- Directed by: George Melford
- Screenplay by: J. G. Hawks
- Adaptation by: Robert N. Lee;
- Dialogue by: Jack Rollens Tom Reed;
- Titles by: Tom Reed;
- Based on: The Charlatan 1923 play by Ernest Pascal and Leonard Praskins
- Produced by: Carl Laemmle, Jr.
- Starring: Holmes Herbert; Margaret Livingston; Rockliffe Fellowes;
- Cinematography: George Robinson
- Edited by: Robert Jahns; Maurice Pivar;
- Production company: Universal Pictures
- Distributed by: Universal Pictures
- Release date: April 7, 1929;
- Country: United States
- Languages: Sound (Part-Talkie) English Intertitles

= The Charlatan (1929 film) =

1929 film

The Charlatan is a 1929 sound part-talkie crime thriller film directed by George Melford for Universal Pictures.

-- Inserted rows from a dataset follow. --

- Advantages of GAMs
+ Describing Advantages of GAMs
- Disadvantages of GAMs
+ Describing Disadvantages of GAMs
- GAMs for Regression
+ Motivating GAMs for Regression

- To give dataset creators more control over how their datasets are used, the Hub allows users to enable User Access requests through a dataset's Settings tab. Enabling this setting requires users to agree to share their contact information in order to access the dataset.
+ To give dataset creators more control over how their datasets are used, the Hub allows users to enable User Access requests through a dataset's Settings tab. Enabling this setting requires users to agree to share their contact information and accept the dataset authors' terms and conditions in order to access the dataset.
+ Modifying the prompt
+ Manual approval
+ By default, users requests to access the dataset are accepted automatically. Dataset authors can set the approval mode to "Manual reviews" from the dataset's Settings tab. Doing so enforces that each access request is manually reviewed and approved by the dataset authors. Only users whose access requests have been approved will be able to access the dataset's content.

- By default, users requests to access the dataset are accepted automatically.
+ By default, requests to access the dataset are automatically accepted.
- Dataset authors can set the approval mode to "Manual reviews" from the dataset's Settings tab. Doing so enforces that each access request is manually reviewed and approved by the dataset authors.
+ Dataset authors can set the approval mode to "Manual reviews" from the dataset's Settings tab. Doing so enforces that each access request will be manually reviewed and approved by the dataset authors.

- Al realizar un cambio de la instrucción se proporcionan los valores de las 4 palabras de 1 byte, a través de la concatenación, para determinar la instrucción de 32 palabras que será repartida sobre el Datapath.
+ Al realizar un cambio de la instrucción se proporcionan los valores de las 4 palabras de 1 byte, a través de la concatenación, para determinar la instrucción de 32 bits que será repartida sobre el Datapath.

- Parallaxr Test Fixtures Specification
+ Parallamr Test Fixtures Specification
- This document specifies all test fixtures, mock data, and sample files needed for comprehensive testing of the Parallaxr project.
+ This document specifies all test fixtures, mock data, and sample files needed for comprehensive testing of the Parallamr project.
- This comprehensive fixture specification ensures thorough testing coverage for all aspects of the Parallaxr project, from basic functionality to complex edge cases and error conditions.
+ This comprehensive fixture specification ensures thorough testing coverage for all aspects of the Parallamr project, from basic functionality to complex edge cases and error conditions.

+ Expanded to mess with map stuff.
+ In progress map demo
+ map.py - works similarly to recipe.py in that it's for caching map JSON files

In addition to sequences with audible dialogue or talking sequences, the film features a synchronized musical score and sound effects along with English intertitles. The soundtrack was recorded using the Western Electric sound-on-film system. The film starred Holmes E. Herbert, Margaret Livingston and Rockliffe Fellowes. The film is based on the 1923 play The Charlatan by Leonard Praskins and Ernest Pascal.

==Plot==
A wealthy socialite invites a carnival sideshow performer named Count Merlin to entertain her guests at a party. As the night goes on, a murder occurs and a dark secret from Merlin's past is revealed.

==Cast==
- Holmes Herbert - as Count Merlin (aka Peter Dwight)
- Margaret Livingston - as Florence
- Rockliffe Fellowes - as Richard Talbot
- Philo McCullough - as Dr. Paynter
- Anita Garvin - as Mrs. Paynter
- Crauford Kent - as Frank Deering
- Frank Mackaye - as Jerry Starke
- Dorothy Gould - as Ann Talbot
- Rose Tapley - as Mrs. Deering

==Production==
The film was based on the play The Charlatan by Ernest Pascal and Leonard Praskins. The play was adapted by Robert N. Lee with dialogue by Jack Rollens and Tom Reed and intertitled by Reed. Universal designed the film as one of their Jewel Productions for 1929.

==Release==
The Charlatan was released on April 14, 1929, as a part talkie featuring thirty percent of its running time with audible dialogue or talking sequences. The film had a 60-minute running time with a review in Variety stating that about 15 minutes of the film contained dialogue.